:: ABOUT THIS EXERCISE ::
Output the data word for word, dropping every image.

:: DATA EXTRACT ::
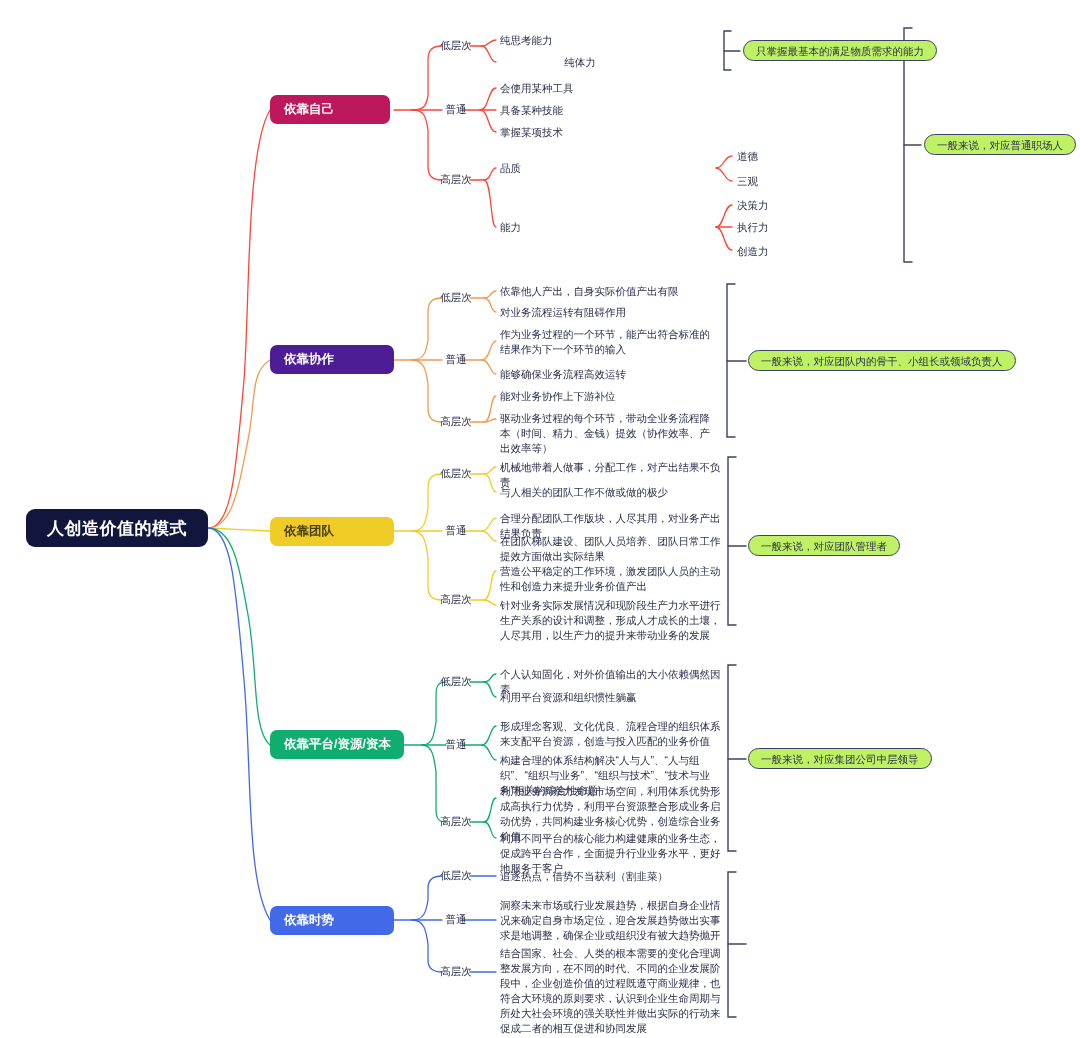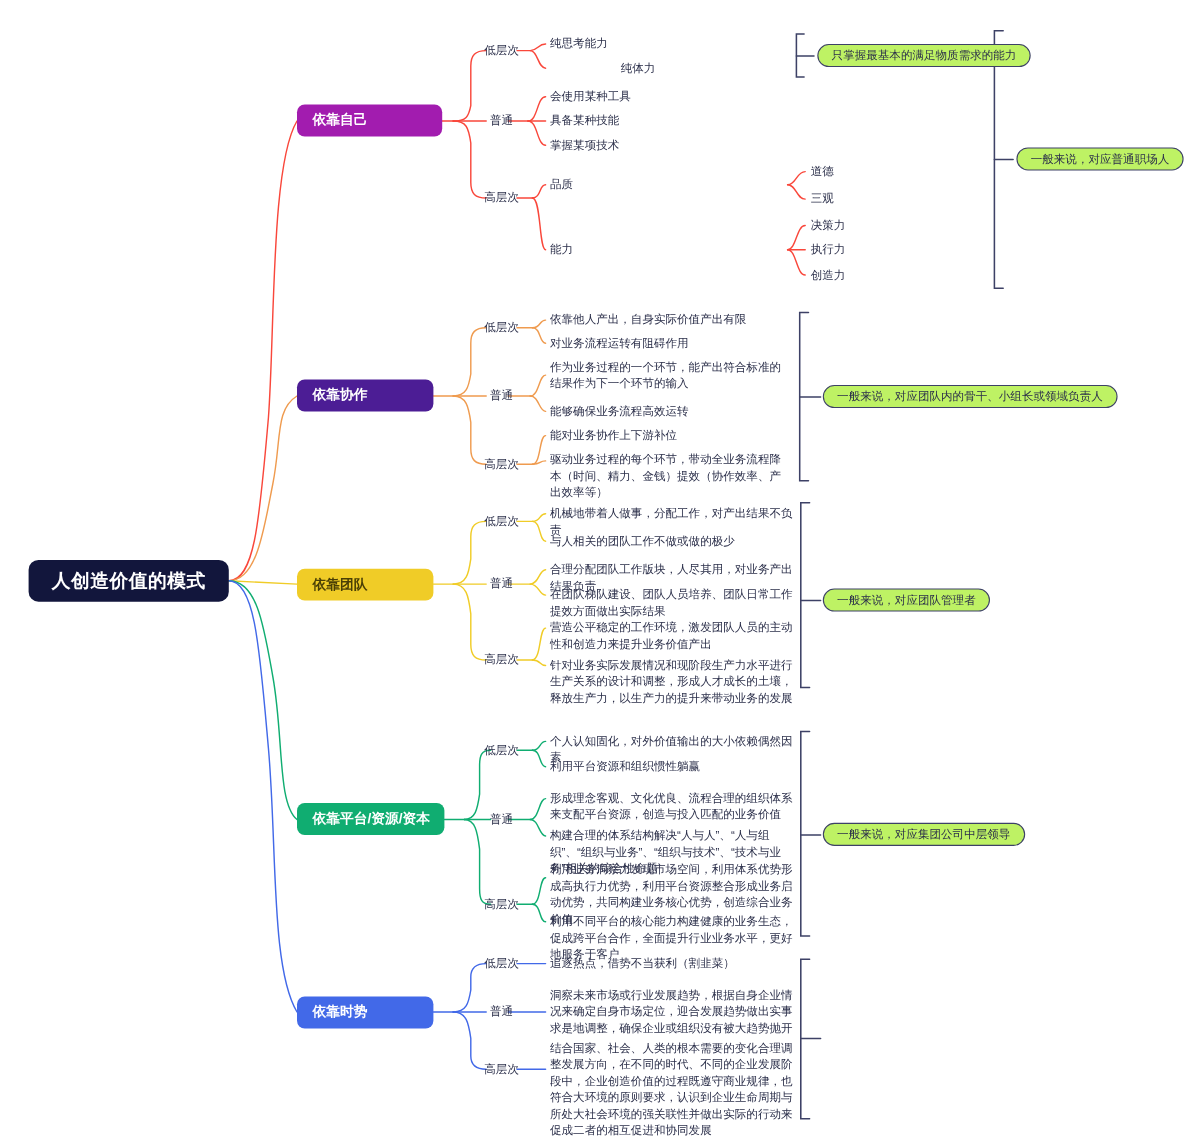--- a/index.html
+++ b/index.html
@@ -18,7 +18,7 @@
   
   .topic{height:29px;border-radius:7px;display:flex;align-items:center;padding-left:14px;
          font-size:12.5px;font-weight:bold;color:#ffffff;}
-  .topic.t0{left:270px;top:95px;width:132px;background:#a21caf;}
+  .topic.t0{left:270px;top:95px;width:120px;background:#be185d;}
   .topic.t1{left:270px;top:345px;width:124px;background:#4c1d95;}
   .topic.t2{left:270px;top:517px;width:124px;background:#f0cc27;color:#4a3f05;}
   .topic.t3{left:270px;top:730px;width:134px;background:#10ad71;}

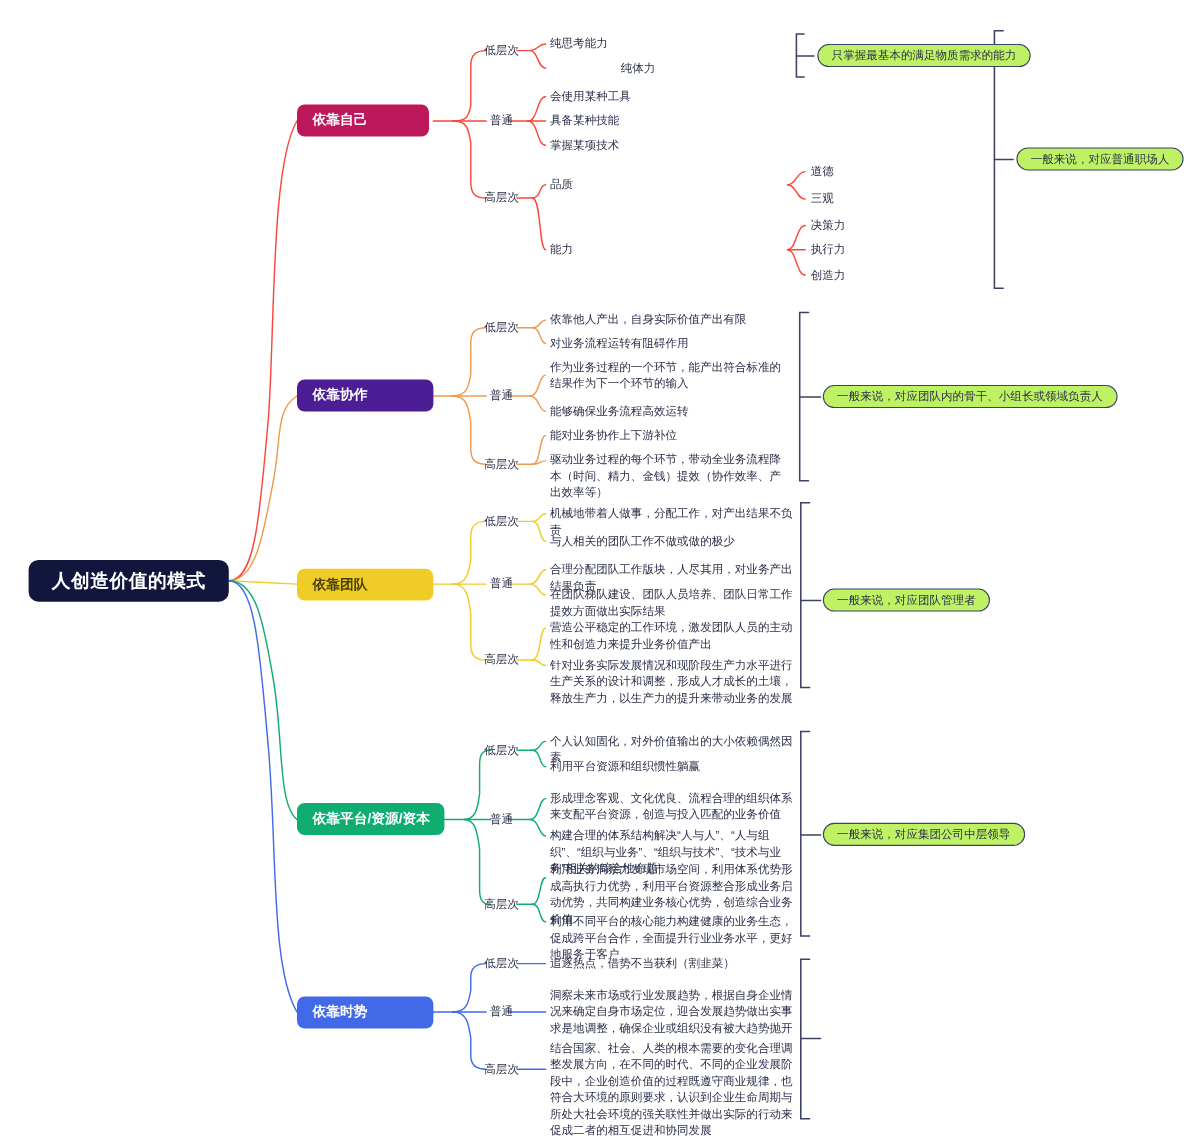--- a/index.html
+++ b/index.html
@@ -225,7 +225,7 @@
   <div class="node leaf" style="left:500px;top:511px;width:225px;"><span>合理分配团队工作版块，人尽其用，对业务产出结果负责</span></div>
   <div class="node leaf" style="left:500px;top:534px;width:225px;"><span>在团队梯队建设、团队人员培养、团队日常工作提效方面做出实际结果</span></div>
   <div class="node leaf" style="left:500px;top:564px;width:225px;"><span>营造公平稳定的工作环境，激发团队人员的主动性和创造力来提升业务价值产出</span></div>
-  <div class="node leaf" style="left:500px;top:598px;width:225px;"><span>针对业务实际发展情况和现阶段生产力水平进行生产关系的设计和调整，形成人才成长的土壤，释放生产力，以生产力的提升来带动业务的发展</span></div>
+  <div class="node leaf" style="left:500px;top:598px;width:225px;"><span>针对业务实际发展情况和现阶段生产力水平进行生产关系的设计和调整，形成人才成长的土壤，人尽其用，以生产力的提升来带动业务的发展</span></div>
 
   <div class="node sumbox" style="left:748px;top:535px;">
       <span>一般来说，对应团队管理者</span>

:: REPLY ::
--- a/index.html
+++ b/index.html
@@ -18,7 +18,7 @@
   
   .topic{height:29px;border-radius:7px;display:flex;align-items:center;padding-left:14px;
          font-size:12.5px;font-weight:bold;color:#ffffff;}
-  .topic.t0{left:270px;top:95px;width:132px;background:#a21caf;}
+  .topic.t0{left:270px;top:95px;width:120px;background:#be185d;}
   .topic.t1{left:270px;top:345px;width:124px;background:#4c1d95;}
   .topic.t2{left:270px;top:517px;width:124px;background:#f0cc27;color:#4a3f05;}
   .topic.t3{left:270px;top:730px;width:134px;background:#10ad71;}

--- a/index.html
+++ b/index.html
@@ -225,7 +225,7 @@
   <div class="node leaf" style="left:500px;top:511px;width:225px;"><span>合理分配团队工作版块，人尽其用，对业务产出结果负责</span></div>
   <div class="node leaf" style="left:500px;top:534px;width:225px;"><span>在团队梯队建设、团队人员培养、团队日常工作提效方面做出实际结果</span></div>
   <div class="node leaf" style="left:500px;top:564px;width:225px;"><span>营造公平稳定的工作环境，激发团队人员的主动性和创造力来提升业务价值产出</span></div>
-  <div class="node leaf" style="left:500px;top:598px;width:225px;"><span>针对业务实际发展情况和现阶段生产力水平进行生产关系的设计和调整，形成人才成长的土壤，释放生产力，以生产力的提升来带动业务的发展</span></div>
+  <div class="node leaf" style="left:500px;top:598px;width:225px;"><span>针对业务实际发展情况和现阶段生产力水平进行生产关系的设计和调整，形成人才成长的土壤，人尽其用，以生产力的提升来带动业务的发展</span></div>
 
   <div class="node sumbox" style="left:748px;top:535px;">
       <span>一般来说，对应团队管理者</span>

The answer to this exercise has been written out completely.